The following month, Naito won his block in the 2017 G1 Climax with a record of seven wins and two losses, advancing to the finals of the tournament. On August 13, Naito defeated Omega in the finals to win his second G1 Climax. On October 9 at King of Pro-Wrestling, Naito defeated Tomohiro Ishii to ensure his spot in the main event of Wrestle Kingdom 12. On December 14, Naito became the fifth wrestler to win consecutive MVP Awards from Tokyo Sports. On January 4, 2018, Naito was defeated by Okada in the main event of Wrestle Kingdom 12. The following night, at New Year Dash!! 2018, Naito was attacked by Chris Jericho.

On April 29, 2018, at Wrestling Hinokuni, Naito defeated IWGP Intercontinental Champion Minoru Suzuki to win the title for a second time. After a 5-man tag match against Suzuki-gun at Wrestling Dontaku, Naito was again attacked by Jericho, setting up their anticipated match at Dominion. On June 9, 2018, at Dominion 6.9 in Osaka-jo Hall, Jericho defeated Naito to win the IWGP Intercontinental Championship ending Naito's reign at 41 days with 0 successful defenses. The following month, Naito took part in the 2018 G1 Climax, where he finished fourth in his block with a record of six wins and three losses. At Destruction in Beppu, Naito once again defeated Suzuki in a singles match. At Power Struggle, Naito first defeated Zack Sabre Jr., and then saved his stablemate Evil from an ambush by Jericho. Their rematch was set on Wrestle Kingdom 13.

At the event, Naito defeated Jericho to win the IWGP Intercontinental Championship for the third time. At New Year Dash, Suzuki-gun attacked Los Ingobernables de Japón and Taichi challenged Naito to a match for the title. At The New Beginning in Sapporo, Naito retained his title. Naito was announced to take part in 2019 New Japan Cup and faced Kota Ibushi in the first round, but lost. This led to a title match at G1 Supercard, where Naito was defeated by Ibushi. At Dominion 6.9 in Osaka-jo Hall, Naito regained the IWGP Intercontinental Championship from Ibushi.
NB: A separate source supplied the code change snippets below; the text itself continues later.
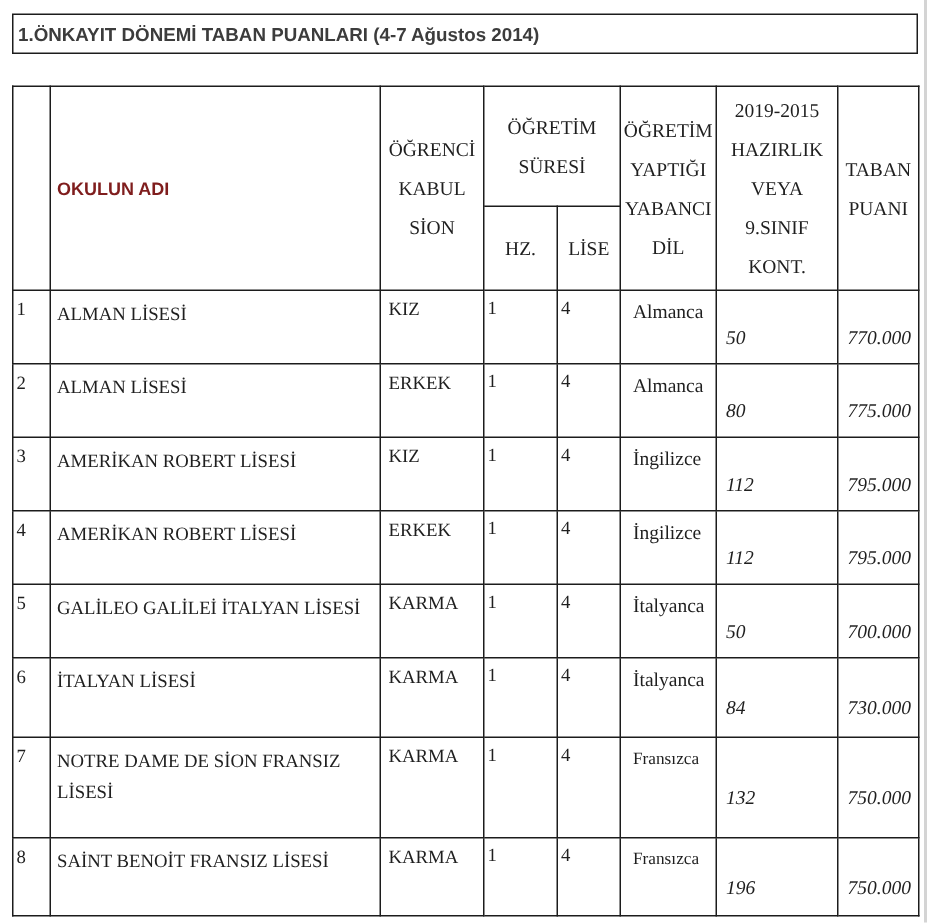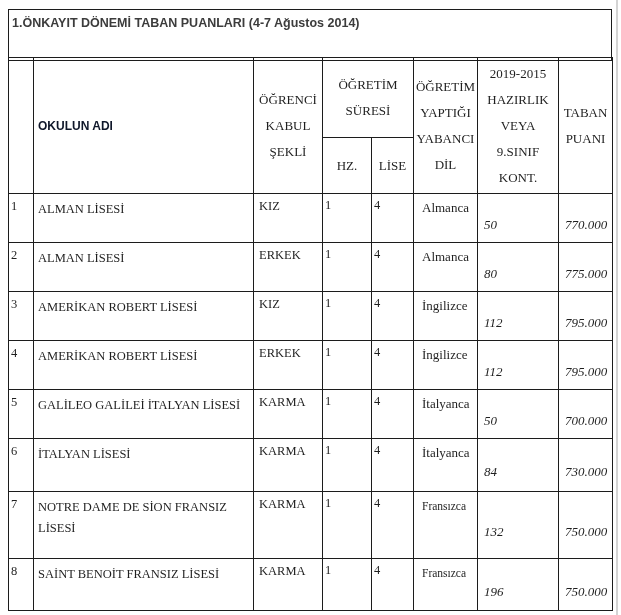"1.ÖNKAYIT DÖNEMİ TABAN PUANLARI (4-7" .title-box { height: 52px -> 27px }
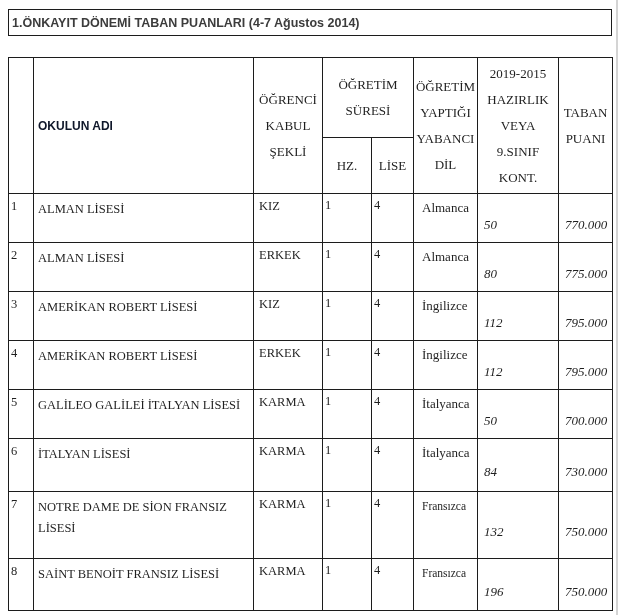"OKULUN ADI" th.h-school { color: #0f172a -> #7f1d1d }
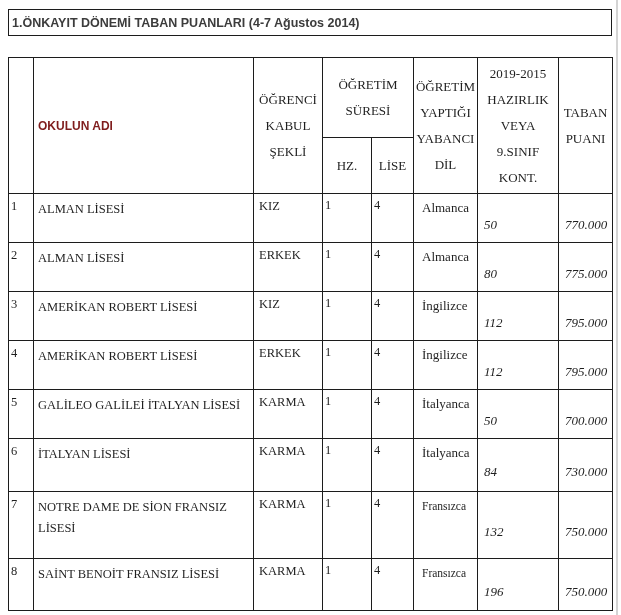"ŞEKLİ" div { text: ŞEKLİ -> SİON }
==== Championship reigns and departure (2019–2025) ====
Naito participated in the 2019 G1 Climax, in which he finished second, with a 5–4 record, losing in the final match of the B block to the man who would go on to win the block, Jay White. Naito's loss to White led to a match between them at Destruction in Kobe, in which Naito lost the IWGP Intercontinental Championship in the night's main event. At Power Struggle, Naito came out to confront Jay White and propose a match between them at Wrestle Kingdom 14 for the IWGP Intercontinental Championship, also expressing his desire to be the first man to hold both the IWGP Intercontinental Championship and the IWGP Heavyweight Championship at the same time. White proceeded to call out both IWGP Heavyweight Champion Kazuchika Okada, and G1 Climax 29 winner Kota Ibushi. During a heated argument; Ibushi, Naito, and White conveyed their wish to be the first "Dual Champion", while Okada said that he only cared about the IWGP Heavyweight Championship. A vote was set up for fans, where they decided for a match for both championships at Wrestle Kingdom 14, which was dubbed the "Double Gold Dash". During the first night of Wrestle Kingdom 14 on January 4, 2020, Naito defeated White to win the Intercontinental Championship, before going on to defeat Okada the following night to win the Heavyweight Championship, becoming the first person to hold both championships simultaneously. After the match, whilst attempting to close out the show with his signature roll-call, Naito was attacked by Kenta. A match between Naito and Kenta was set up for The New Beginning in Osaka where both championships would be defended; Naito emerged as the victor.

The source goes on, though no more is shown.